### Materials provided
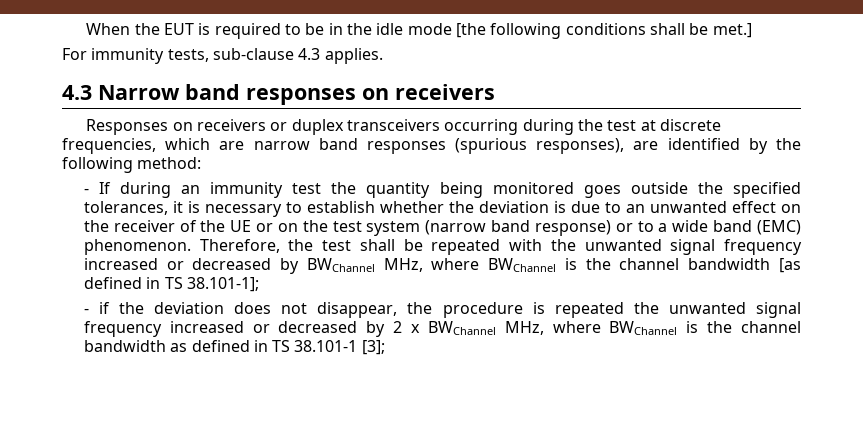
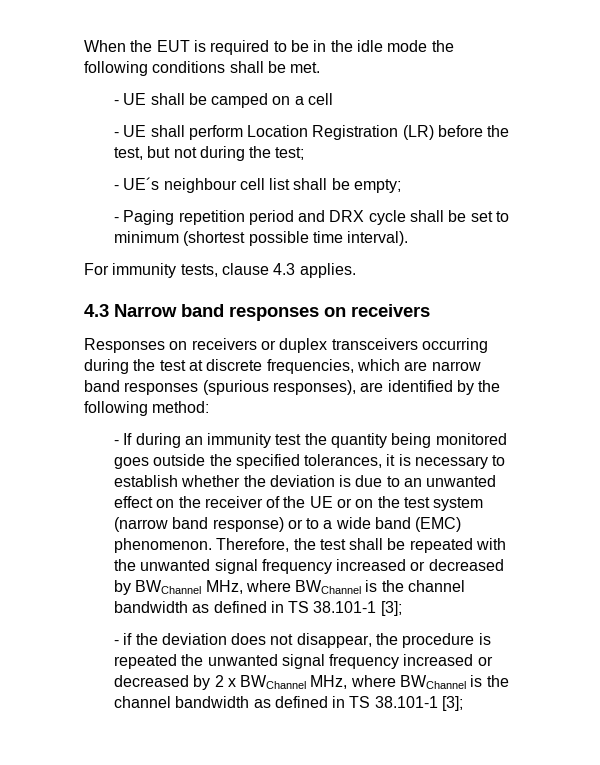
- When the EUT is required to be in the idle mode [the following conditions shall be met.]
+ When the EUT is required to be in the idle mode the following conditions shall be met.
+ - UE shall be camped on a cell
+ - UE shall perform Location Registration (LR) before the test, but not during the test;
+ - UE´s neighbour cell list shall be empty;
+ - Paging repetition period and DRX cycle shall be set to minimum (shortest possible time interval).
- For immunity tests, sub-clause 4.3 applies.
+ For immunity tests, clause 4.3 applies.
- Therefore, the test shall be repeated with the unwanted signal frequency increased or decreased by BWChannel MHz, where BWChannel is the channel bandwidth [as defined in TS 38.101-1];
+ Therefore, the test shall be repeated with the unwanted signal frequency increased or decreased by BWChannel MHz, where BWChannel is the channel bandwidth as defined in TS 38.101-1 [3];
* * *
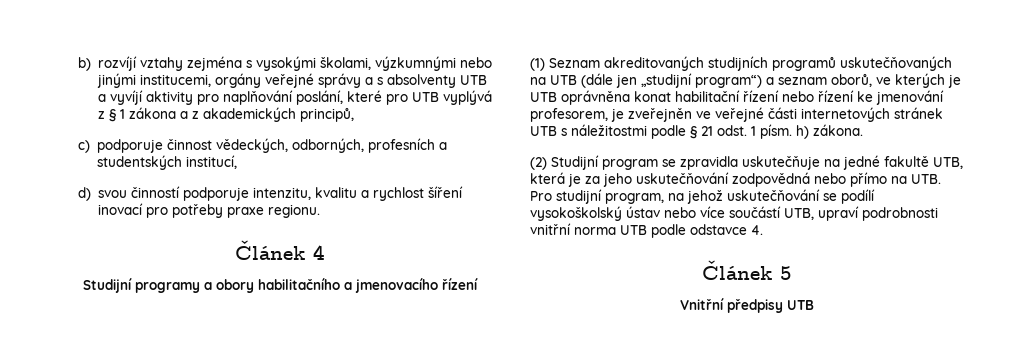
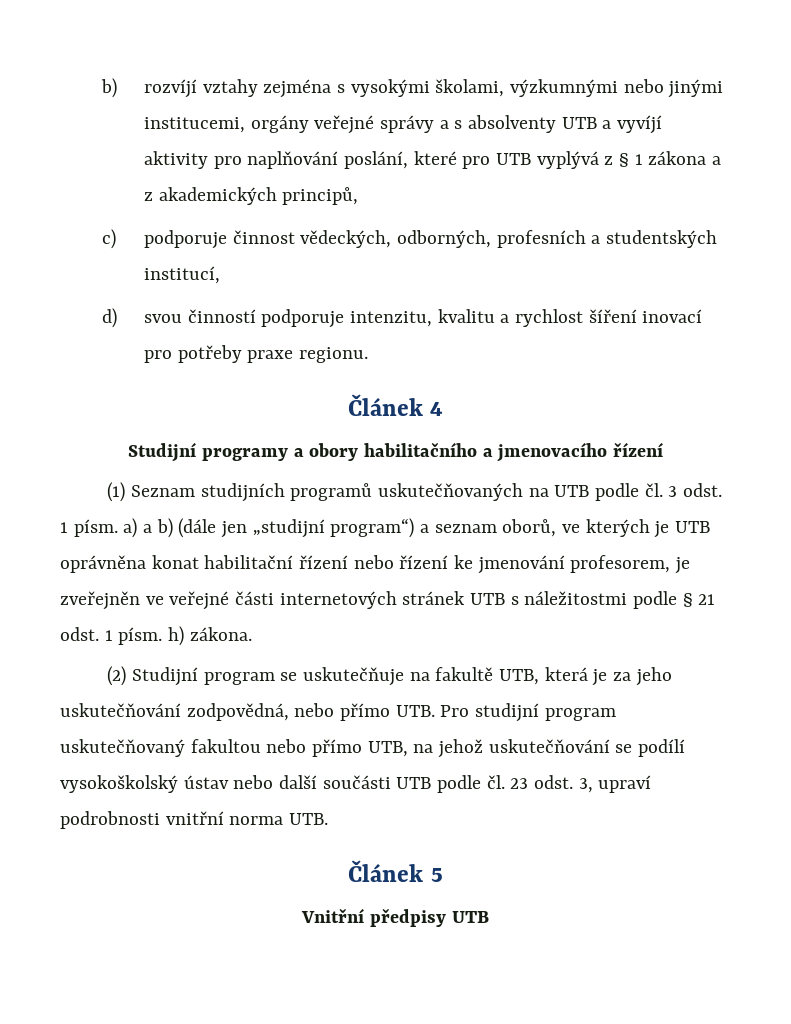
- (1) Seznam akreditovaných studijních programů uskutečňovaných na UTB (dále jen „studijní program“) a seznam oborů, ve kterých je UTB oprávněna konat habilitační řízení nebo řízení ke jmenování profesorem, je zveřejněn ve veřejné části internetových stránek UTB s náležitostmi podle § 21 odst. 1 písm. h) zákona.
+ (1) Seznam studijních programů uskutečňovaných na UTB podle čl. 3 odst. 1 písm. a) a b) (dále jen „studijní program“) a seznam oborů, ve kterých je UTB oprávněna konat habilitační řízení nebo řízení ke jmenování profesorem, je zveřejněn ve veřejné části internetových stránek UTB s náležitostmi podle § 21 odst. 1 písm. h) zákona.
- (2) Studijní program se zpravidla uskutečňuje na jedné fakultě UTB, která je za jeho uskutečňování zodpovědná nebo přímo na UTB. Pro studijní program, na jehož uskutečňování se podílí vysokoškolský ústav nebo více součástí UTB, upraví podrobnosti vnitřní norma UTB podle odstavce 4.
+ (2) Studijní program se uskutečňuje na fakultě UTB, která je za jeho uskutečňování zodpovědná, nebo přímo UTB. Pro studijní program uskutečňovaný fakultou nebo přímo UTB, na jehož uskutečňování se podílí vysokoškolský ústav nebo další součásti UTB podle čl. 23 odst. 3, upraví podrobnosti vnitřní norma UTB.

### Task brief
Set down again, word for word, the stretch of records from the line with "during the test;" to the line with "possible time interval).", both of those lines included.

### Exercise output
+ - UE shall perform Location Registration (LR) before the test, but not during the test;
+ - UE´s neighbour cell list shall be empty;
+ - Paging repetition period and DRX cycle shall be set to minimum (shortest possible time interval).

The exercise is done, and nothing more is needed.